I'm happy to use PDB features instead of working around PDB in VPA. AlwaysAllow policy sounds like it does what this was intended to do (from https://github.com/kubernetes/kubernetes/pull/113375/):

// AlwaysAllow policy means that all running pods (status.phase="Running"), // but not yet healthy are considered disrupted and can be evicted regardless // of whether the criteria in a PDB is met. This means perspective running // pods of a disrupted application might not get a chance to become healthy. // Healthy pods will be subject to the PDB for eviction.

[avorima]

Ok, what about the KEP? I'm not familiar with the process, but I suppose it needs to be removed or updated to document this decision.

[jbartosik]

Ok, what about the KEP? I'm not familiar with the process, but I suppose it needs to be removed or updated to document this decision.

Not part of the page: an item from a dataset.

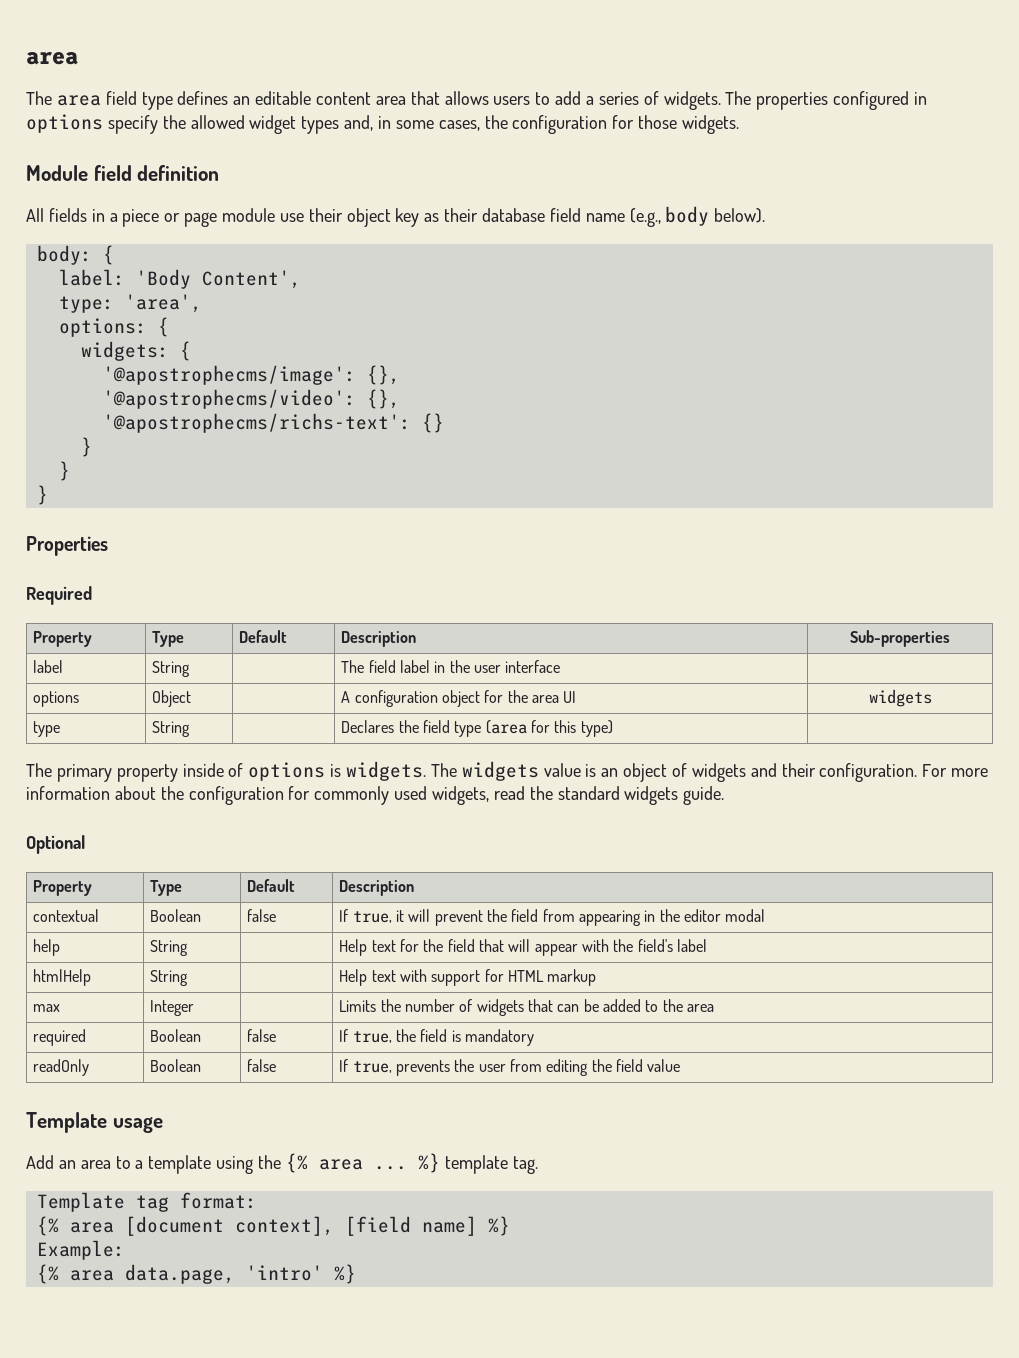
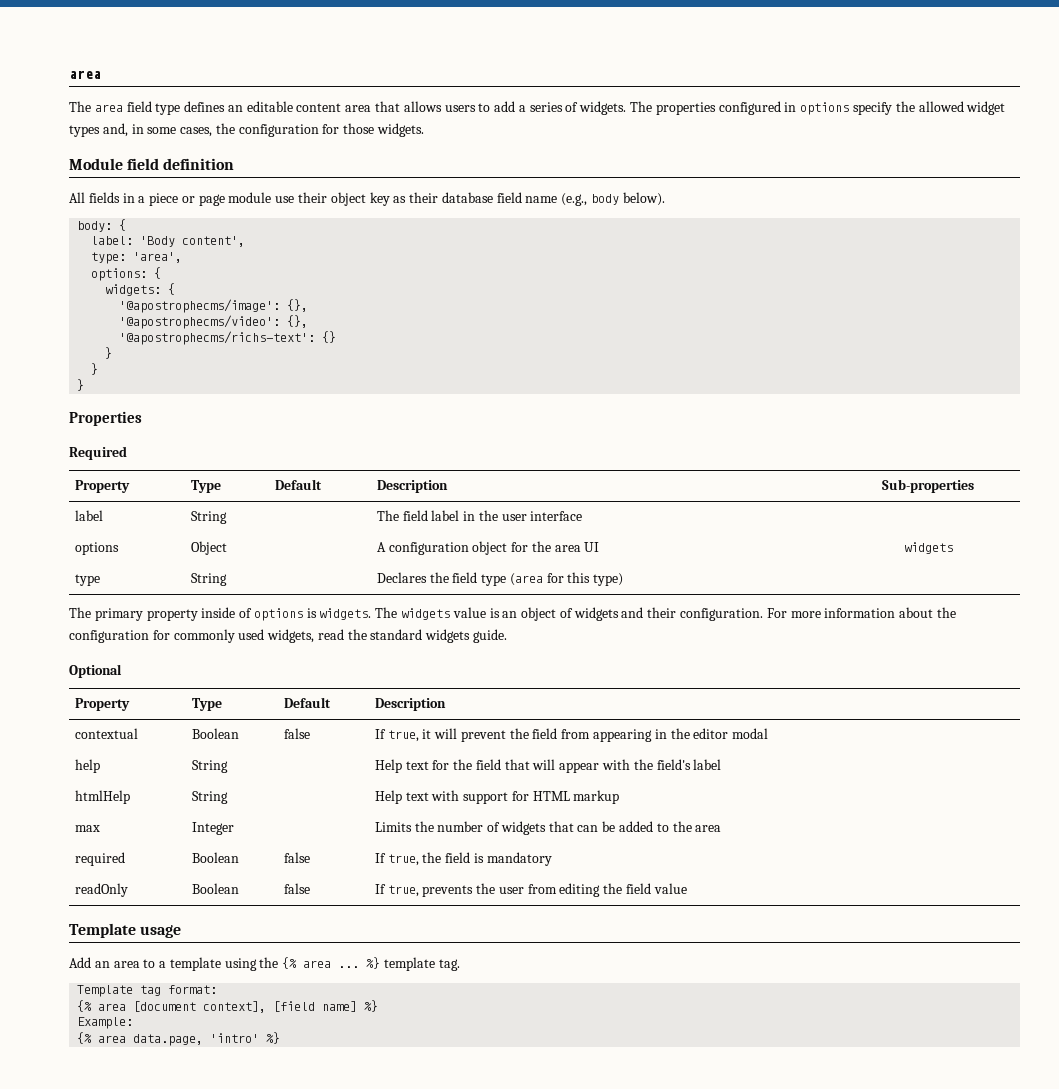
[201,270,301,289] Content', -> [182,236,246,247] content',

I added an item about this to the next SIG meeting

[k8s-triage-robot]

The Kubernetes project currently lacks enough contributors to adequately respond to all PRs.

This bot triages PRs according to the following rules:

• After 90d of inactivity, lifecycle/stale is applied
• After 30d of inactivity since lifecycle/stale was applied, lifecycle/rotten is applied
• After 30d of inactivity since lifecycle/rotten was applied, the PR is closed

You can:

• Mark this PR as fresh with /remove-lifecycle stale
• Close this PR with /close
• Offer to help out with Issue Triage

Please send feedback to sig-contributor-experience at kubernetes/community.

/lifecycle stale

[avorima]

/close

[k8s-ci-robot]

@avorima: Closed this PR.

In response to this:

/close

Instructions for interacting with me using PR comments are available here. If you have questions or suggestions related to my behavior, please file an issue against the kubernetes/test-infra repository.